MASTER, THE

THE MASTER

(director/writer: Paul Thomas Anderson; cinematographer: Mihai Malaimare Jr; editors: Leslie Jones/Peter McNulty; music: Jonny Greenwood; cast: Joaquin Phoenix (Freddie Quell), Philip Seymour Hoffman (Lancaster Dodd), Amy Adams (Peggy Dodd), Laura Dern (Helen Sullivan), Ambyr Childers (Elizabeth Dodd), Jesse Plemons (Val Dodd), Madisen Beaty (Doris Solstad), Rami Malek (Clark), W. Earl Brown (Posed for photograph); Runtime: 137; MPAA Rating: R; producers: JoAnne Sellar/Daniel Lupi/Paul Anderson/Megan Ellison; The Weinstein Company; 2012)

“From a director at the peak of his power.”

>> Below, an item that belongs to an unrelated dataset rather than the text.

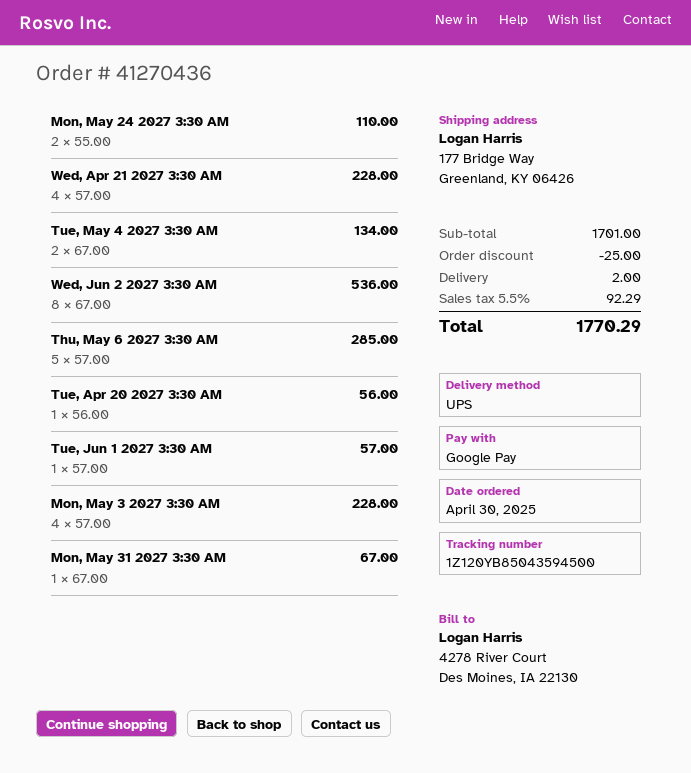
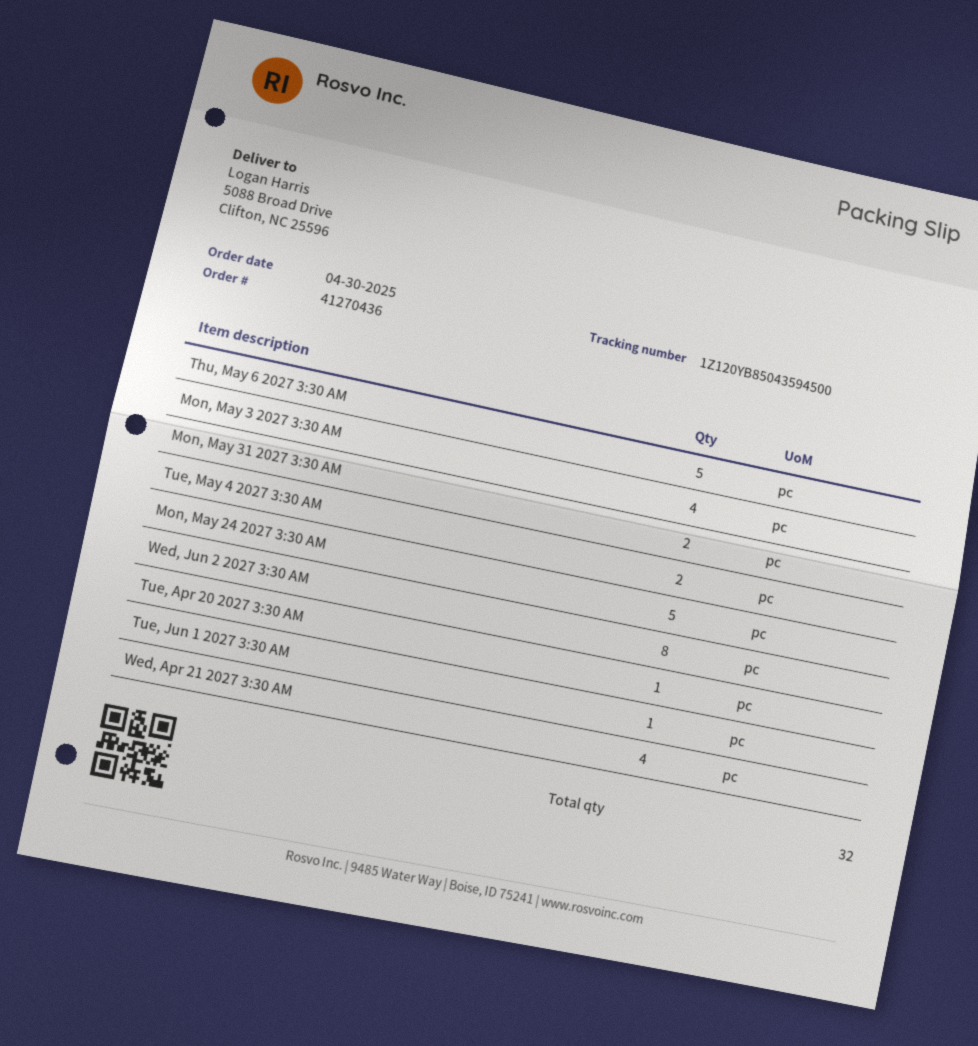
ship to: 177 Bridge Way, Greenland, KY 06426 -> 5088 Broad Drive, Clifton, NC 25596
Mon, May 24 2027 3:30 AM: 2 -> 5
Mon, May 31 2027 3:30 AM: 1 -> 2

Reviewed by Dennis Schwartz

Paul Thomas Anderson (“There Will Be Blood”/”Magnolia”/”Punch-Drunk Love”)directs and writes a puzzling and astonishing film about a father and son/guru and disciple relationship. The guru is inspired and loosely based on L. Ron Hubbard, founder of the Church Of Scientology. It’s about the attempt of the guru to invent a new religion and the strange and eerie relationship between a lowly but volatile drifter and the haughty self-proclaimed prophet. The mentally troubled self-destructive Navy war veteran, Freddie Quell (Joaquin Phoenix), who after his service discharge receives psychological treatment at the VA for not recovering from his war experience. He later loses his department store portrait photographer’s job because of odd behavior, becomes an alcoholic (makes his own moonshine with paint thinner) and travels across the country as a drifter. Freddie is unable because of his erratic behavior to even hold a job with migrant farm workers in a California cabbage field. When caught as a stowaway on the boat of Lancaster Dodd (Philip Seymour Hoffman), docked in the San Francisco harbor, Freddie grudgingly becomes a cult follower of the hubris-filled charlatan-like cult leader, who wrote a book called The Cause that claims to treat those from “past trauma” if they follow his advice and allow their mind to be a blank free of all memories. Freddie is encouraged to accept the popular author’s free advice, free meals and free living quarters, and the loser drifter is used by the guru to test out his outlandish theories on such a subject still not mentally stable. Lancaster is the smoothie snake charmer busy writing another book, channeling his followers, raising money from wealthy supporters (like Laura Dern), and organizing a new agnostic cult based on his quirky thoughts in thepost World War II period. The cult’s pseudo religious techniques are tailor-made for those who need encouragement from inspirational speakers on how to be a success and who are like the drifter willing to try anything to make their life more bearable. The guru tries to take Freddie under his wing with his soft words of comfort and theoretical philosophy; but the drifter, whatever his faults, is too sincere and the rogue convert never quite believes the spiritual guru and eventually finds his own way in the world as a drifter.

It’s a plot-less, minimalist and unsettling film that offers no resolution, but is a fascinating character study of two strikingly different characters with psychological issues who have their own views of the world and their own reactions to how events affect them.

It’s a telling story about how there will always be frauds around to manipulate the vulnerable masses. It’s from a director at the peak of his power, who is willing to take on serious topics and do it in a uniquely intelligent way. It perceptively tells of how the frauds can make it in the world and how they use the weakness of another to gain power over them. The performances by Philip Seymour Hoffman and Joaquin Phoenix are masterful, making this epic seem more like a small indie pic telling about an intimate portrayal of wounded psyches on different paths. It’s a film that, perhaps, can’t be fully absorbed in just one sitting, as there are too many unsettling things to look further into. But the more I think about it, the more I think it’s probably a masterpiece.